Commenting on the latest developments in eastern Ukraine, regional governor Oleh Sinegubov said in comments broadcast on social media: “The hottest point remains the management of Izium.”

“Our armed forces have gone on a counter-offensive there. The enemy is retreating on some fronts and that is the result of the character of our armed forces,” he said.

DIPLOMATIC SHOCKS

The invasion of Moscow, which she describes as a “special operation” to disarm Ukraine and protect it from the fascists, has shaken European security. Ukraine and its Western allies claim that the claim of fascism is a false pretext for an unprovoked war of aggression.

The war prompted Finland and most likely Sweden to abandon their long-cherished military neutrality and seek membership in NATO (North Atlantic Treaty Organization).

Finnish President Sauli Niinisto told Putin in a phone call that his country, which shares a 1,300 km border with Russia, wanted to join NATO to enhance its own security.
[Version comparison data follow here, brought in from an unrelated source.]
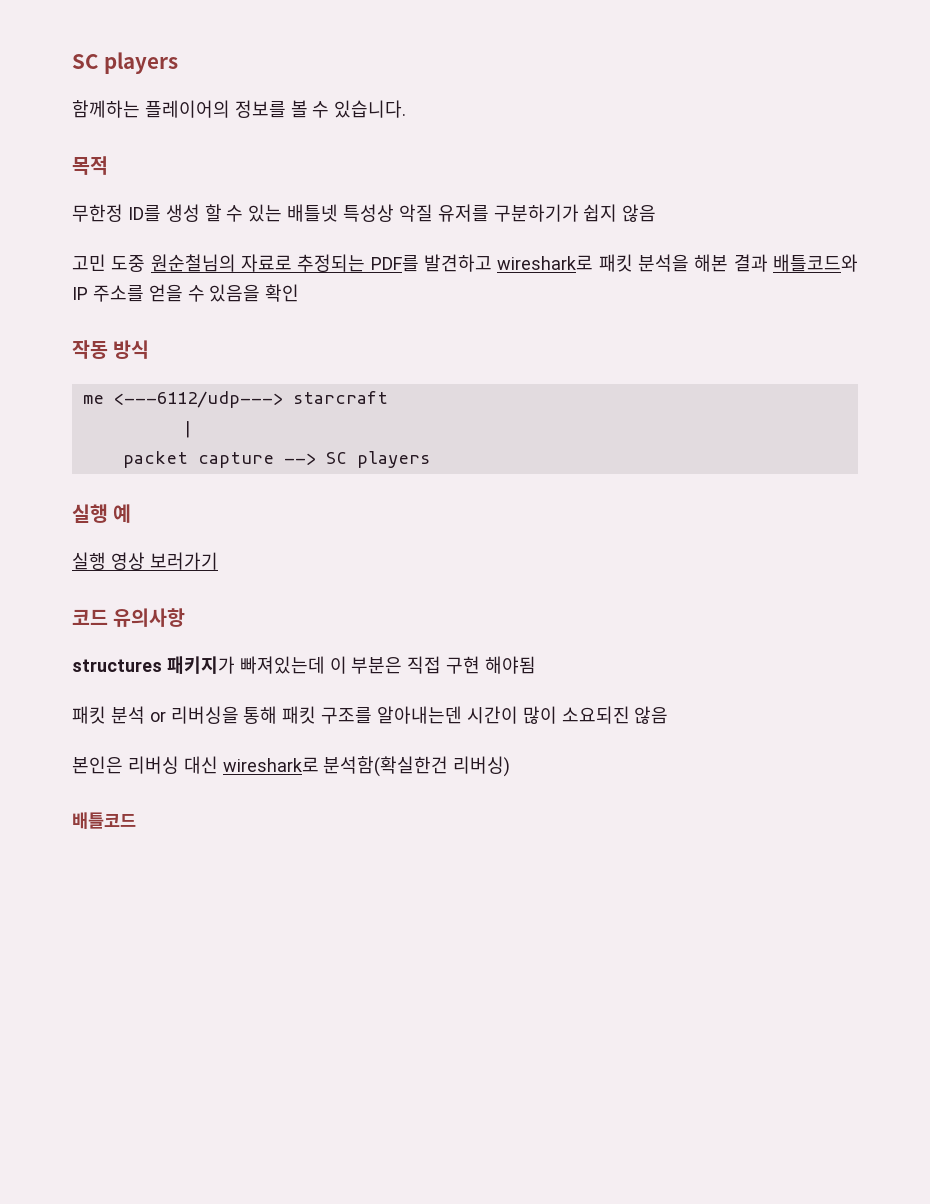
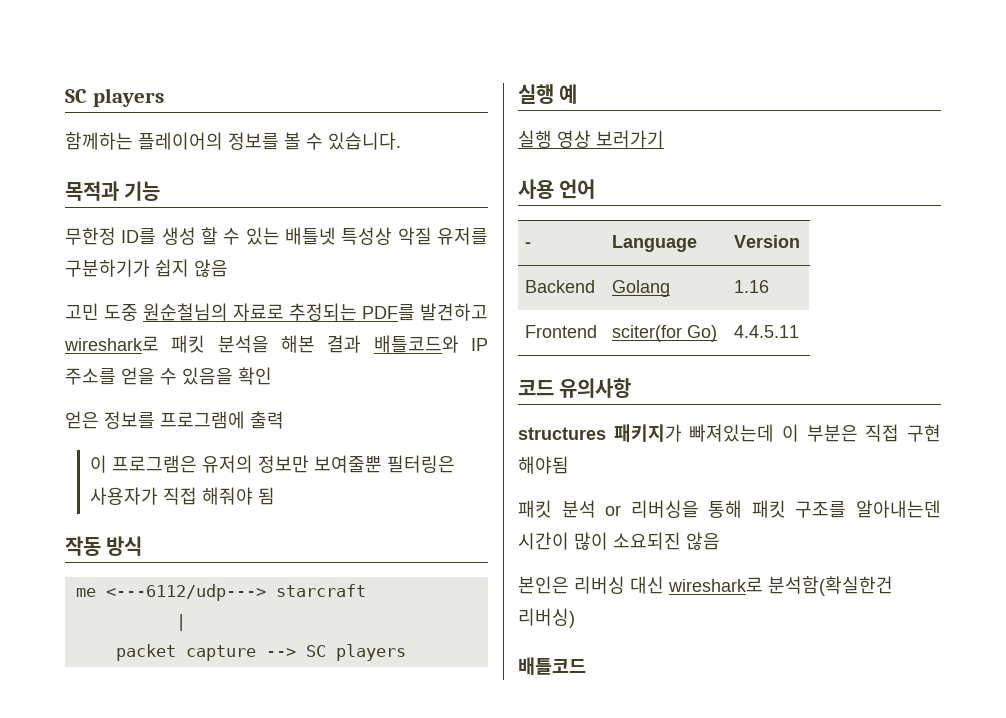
- 목적
+ 목적과 기능
+ 얻은 정보를 프로그램에 출력
+ 이 프로그램은 유저의 정보만 보여줄뿐 필터링은 사용자가 직접 해줘야 됨
+ 사용 언어
+ - | Language | Version
+ Backend | Golang | 1.16
+ Frontend | sciter(for Go) | 4.4.5.11

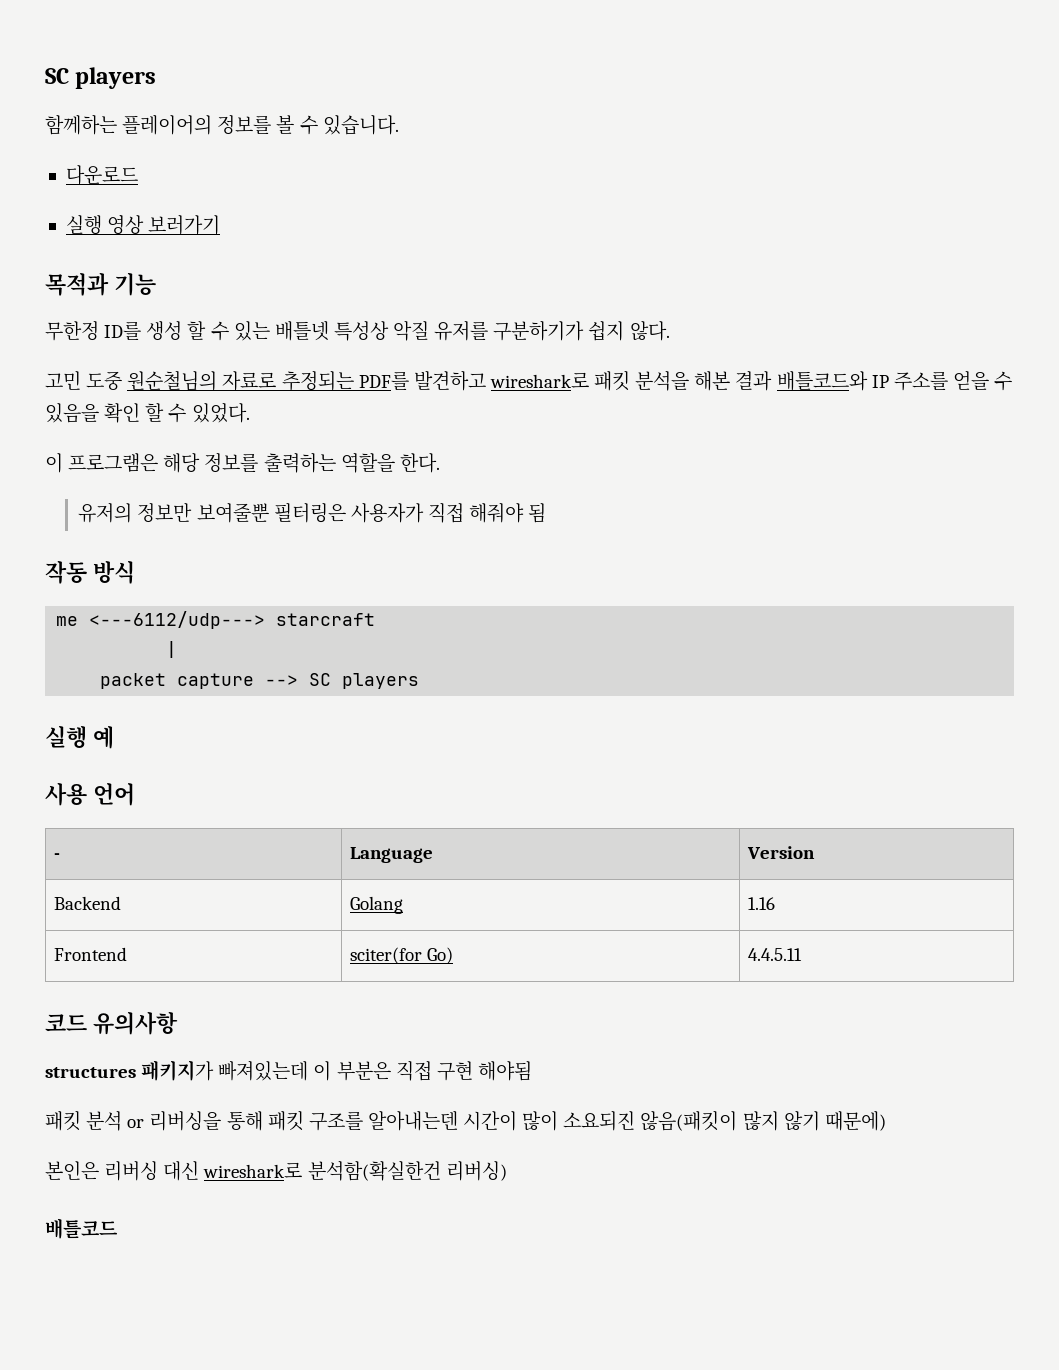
+ 다운로드
+ 실행 영상 보러가기
- 무한정 ID를 생성 할 수 있는 배틀넷 특성상 악질 유저를 구분하기가 쉽지 않음
+ 무한정 ID를 생성 할 수 있는 배틀넷 특성상 악질 유저를 구분하기가 쉽지 않다.
- 고민 도중 원순철님의 자료로 추정되는 PDF를 발견하고 wireshark로 패킷 분석을 해본 결과 배틀코드와 IP 주소를 얻을 수 있음을 확인
- 얻은 정보를 프로그램에 출력
- 이 프로그램은 유저의 정보만 보여줄뿐 필터링은 사용자가 직접 해줘야 됨
+ 고민 도중 원순철님의 자료로 추정되는 PDF를 발견하고 wireshark로 패킷 분석을 해본 결과 배틀코드와 IP 주소를 얻을 수 있음을 확인 할 수 있었다.
+ 이 프로그램은 해당 정보를 출력하는 역할을 한다.
+ 유저의 정보만 보여줄뿐 필터링은 사용자가 직접 해줘야 됨
- 실행 영상 보러가기
- 패킷 분석 or 리버싱을 통해 패킷 구조를 알아내는덴 시간이 많이 소요되진 않음
+ 패킷 분석 or 리버싱을 통해 패킷 구조를 알아내는덴 시간이 많이 소요되진 않음(패킷이 많지 않기 때문에)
Niinisto’s office described the conversation as “direct and frank”.

Putin told Niinisto it would be a mistake for Helsinki to abandon its neutrality, the Kremlin said, adding that the move could damage bilateral relations.

One of the objectives of Russia’s action in Ukraine was to prevent the former Soviet republic from joining the NATO alliance.
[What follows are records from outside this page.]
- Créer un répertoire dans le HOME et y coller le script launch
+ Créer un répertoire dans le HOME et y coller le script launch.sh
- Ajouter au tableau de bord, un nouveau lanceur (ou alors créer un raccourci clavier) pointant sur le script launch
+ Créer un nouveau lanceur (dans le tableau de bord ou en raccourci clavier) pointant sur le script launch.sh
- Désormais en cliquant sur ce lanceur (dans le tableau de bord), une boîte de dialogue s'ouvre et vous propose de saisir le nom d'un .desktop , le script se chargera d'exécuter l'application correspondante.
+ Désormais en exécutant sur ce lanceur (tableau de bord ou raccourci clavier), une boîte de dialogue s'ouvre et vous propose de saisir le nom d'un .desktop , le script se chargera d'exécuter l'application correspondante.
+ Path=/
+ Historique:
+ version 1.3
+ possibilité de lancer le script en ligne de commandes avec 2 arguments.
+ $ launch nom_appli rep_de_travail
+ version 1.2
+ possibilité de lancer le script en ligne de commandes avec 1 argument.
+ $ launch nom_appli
German Chancellor Olaf Scholz, who spoke to Mr Putin by phone on Friday, said he saw no signs of a change in the Russian leader’s thinking on the conflict.

In an interview for the t-online news site published on Saturday, Scholz also said that Western sanctions against Russia would remain in place until it reaches an agreement with Ukraine, adding: “Our goal is that this invasion fails”.

Meeting in Germany, the foreign ministers of the G7, the group of rich nations, have backed the idea of ​​giving Ukraine more aid and arms.

In their statement, the G7 ministers – from the United States, Japan, Germany, Britain, France, Italy and Canada – also pledged to “accelerate our efforts to reduce and end dependence on Russian energy supplies.”

Russian Foreign Minister Sergei Lavrov said on Saturday that Western sanctions amounted to a “total hybrid war” against Moscow and that it was difficult to predict how long it might last.

I LOVED THIS PLACE

As Russian and Ukrainian forces engaged in artillery duels near their common border north of Kharkiv on Saturday, Vera Kosolapenko, 67, cried as she stood in the still-smoldering ruins of her small home, hit by a Russian missile friday.

“I don’t know how I’m going to rebuild this house,” she said as explosions echoed above her leafy village of Bezruky.

“I liked this place.”

In a speech delivered late in the night, the Ukrainian Zelenskiy addressed the fate of the people trapped on the Azovstal site.

“At the moment, very complex negotiations are underway on the next phase of the evacuation mission: the withdrawal of the seriously injured, of the doctors,” he said, adding that influential international intermediaries were taking part in the talks.

Russia, which initially insisted that the defenders of the sprawling Soviet-era bunkers under the steel mill surrender, has said little publicly about the talks.

In its latest bulletin, the Russian Defense Ministry said that its forces struck Ukrainian command posts, ammunition depots and other military equipment in several regions, including Donbas, killing at least 100 Ukrainian “nationalists”. .

Reuters could not independently verify this report.

Moscow has imposed a military-civilian administration in the Kherson region of southern Ukraine and plans to hold a referendum there on whether or not to join the Russian Federation, mirroring similar votes held in the adjacent Crime Peninsula in 2014 and in two regions of Donbas.

Russia would almost certainly manipulate the results of such a vote, the British defense minister said.

In a grim illustration of the war’s toll on Russia’s own forces, Reuters footage on Friday showed the bodies of Russian soldiers being brought to a marshalling yard outside kyiv and piled with hundreds of others onto a refrigerated train , pending the time when they can be sent back to their families.

“Most of them were brought from the Kyiv region, there are a few from the Chernihiv region and other regions as well,” Volodymyr Lyamzin, the civil-military liaison officer, told Reuters. in chief, while stretcher-bearers in white protective suits lifted body bags into the covered wagons.